The Sort Links By drop down menu will allow you to collect data that matches your keyword(s) based on the following order:
the Relevance of the post,
the Top posts (overall posts with the highest rating),
the Hot posts (the new posts with the highest rating),
the New posts that have been posted most recently,
or the posts with the most Comments.


Crawler Filters

You can further tailor and filter your crawling results using the following options: Title Keyword: search for your keyword within posts that include a separate, specific keyword. Site: search for your keyword within posts that metion a specific website url. Author search for your keyword within posts by a specific author. Link ID: search for your keyword within posts that reference a specific Reddit page link ID.

Crawler Limits

The Time Frame drop down menu allows you to specify the time frame that you would like to receive data for (All posts regardless of time frame, past hour, 24 hours, week, month, or year). The crawler defaults to limiting the amount of data collected to 10 links (posts) and 200 comments per link. Changing the numbers in the Limit Links Per Request and Limit Comments Per Link text boxes will allow you to change these default numbers. Note: Both inks per request and comments per link must be specified in order for the crawler to work, due to the vast size of Reddit.

Selecting the Trending Data Reddit Stream for Data Collection

Selecting the Stream Type to Crawl

The Select Stream panel provides the option crawl data from either the Top Reddit Stream or the Controversial Reddit Stream. The Top Reddit Stream is a listing of the highest scoring submissions (posts) to Reddit, and comments on submissions, regardless of their age. The Controversial page is a list of Reddit submissions (posts) that the community has given an equal amount of upvotes and downvotes.

Crawler Limits

The crawler defaults to limiting the amount of data collected to 10 links (posts) and 200 comments per link. Changing the numbers in the Limit Links Per Request and Limit Comments Per Link text boxes will allow you to change these default numbers. Note: Both links per request and comments per link must be specified in order for the crawler to work, due to the vast size of Reddit.

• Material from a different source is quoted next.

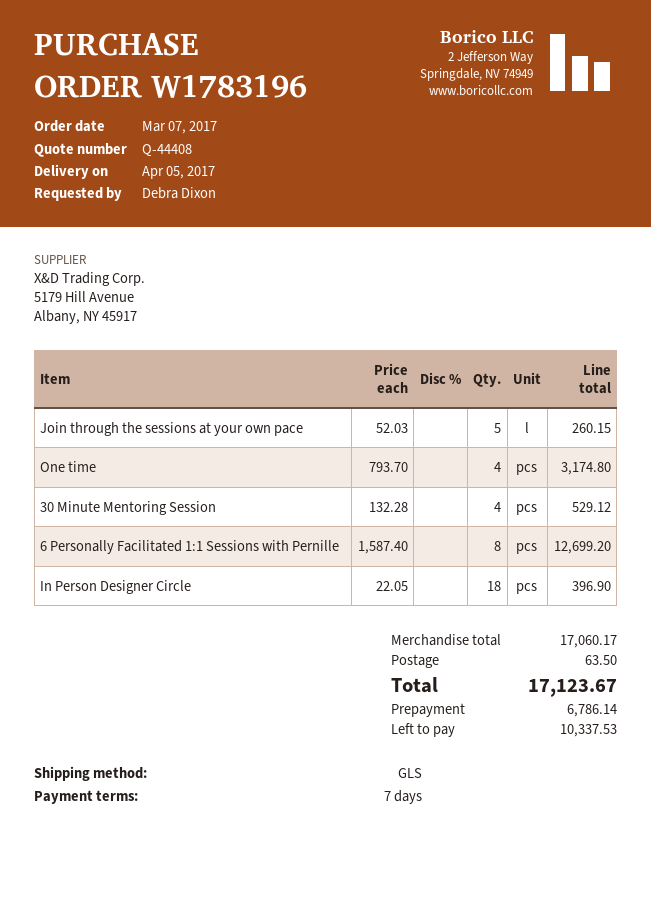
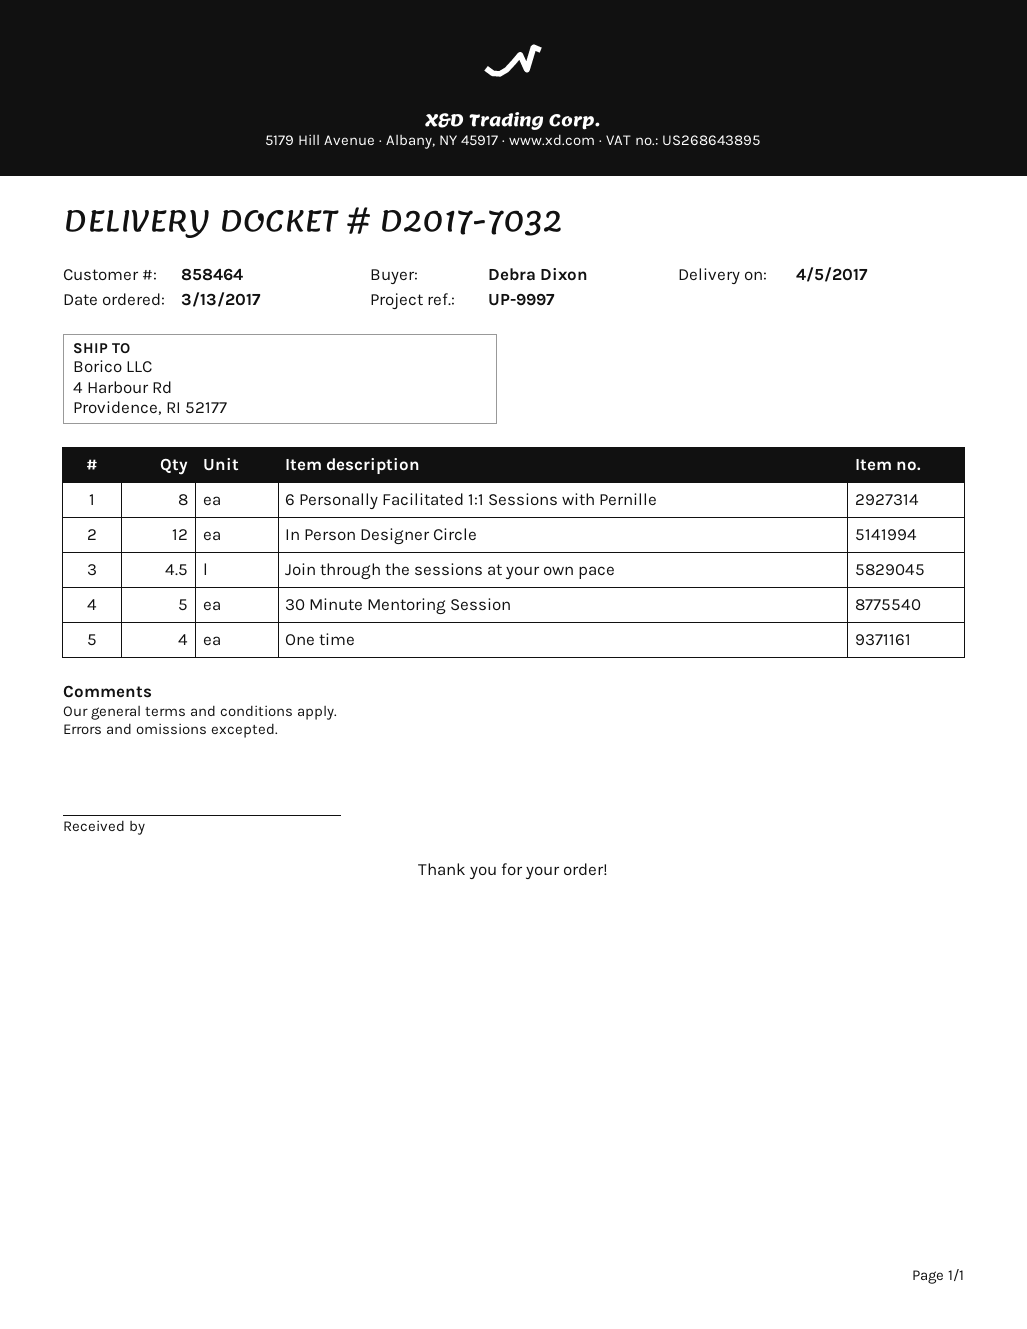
order date: 2017-03-07 -> 2017-03-13
Join through the sessions at your own pace: 5 -> 4.5
30 Minute Mentoring Session: 4 -> 5
In Person Designer Circle: 18 -> 12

Selecting the Top/Controversial Reddit Stream for Data Collection

Selecting the Stream Type to Crawl

The Select Stream panel provides the option to crawl data from either the Hot Stream, New Stream, or Rising Stream. The Hot page crawls the posts considered "hot" at that moment, which signifies the new posts with the highest rating (combining the "top" and "new" streams).The New Stream crawls the most recent Reddit posts first, regardless of their other attributes.The Rising Stream crawls the posts that are getting the most upvotes per minute at that moment.

Crawler Limits

The Time Framedrop down menu allows you to specify the time frame that you would like to receive data for (All posts regardless of time frame, past hour, 24 hours, week, month, or year).The crawler defaults to limiting the amount of data collected to 10 links (posts) and 200 comments per link.Changing the numbers in the Limit Links Per Request and Limit Comments Per Link text boxes will allow you to change these default numbers. Note: Both links per request and comments per link must be specified in order for the crawler to work, due to the vast size of Reddit.

Specifying Output Folder

To specify an output folder where crawled files will be saved, click on the Browse button to the right of the Output Location bar and select a folder. If you create a new folder within this menu and change its name from "New Folder", click on any other folder and then click back on your newly created & renamed folder to select it. After specifying all parameters, click the green and white play button located in the top right corner of the window to run the program. Output information will display in the console panel at the bottom of the tool.

Understanding Reddit Crawler Output

Crawl data is saved in a single .JSON format file in the specified output folder with the file name Reddit_Crawl_[date/time]. This file is automatically stored in Corpus Management. This format allows the program to store metadata about each post crawled that can be used in the analysis plugins to select groups based on their properties for more focused analysis or sort data into groups (or classes) for comparison.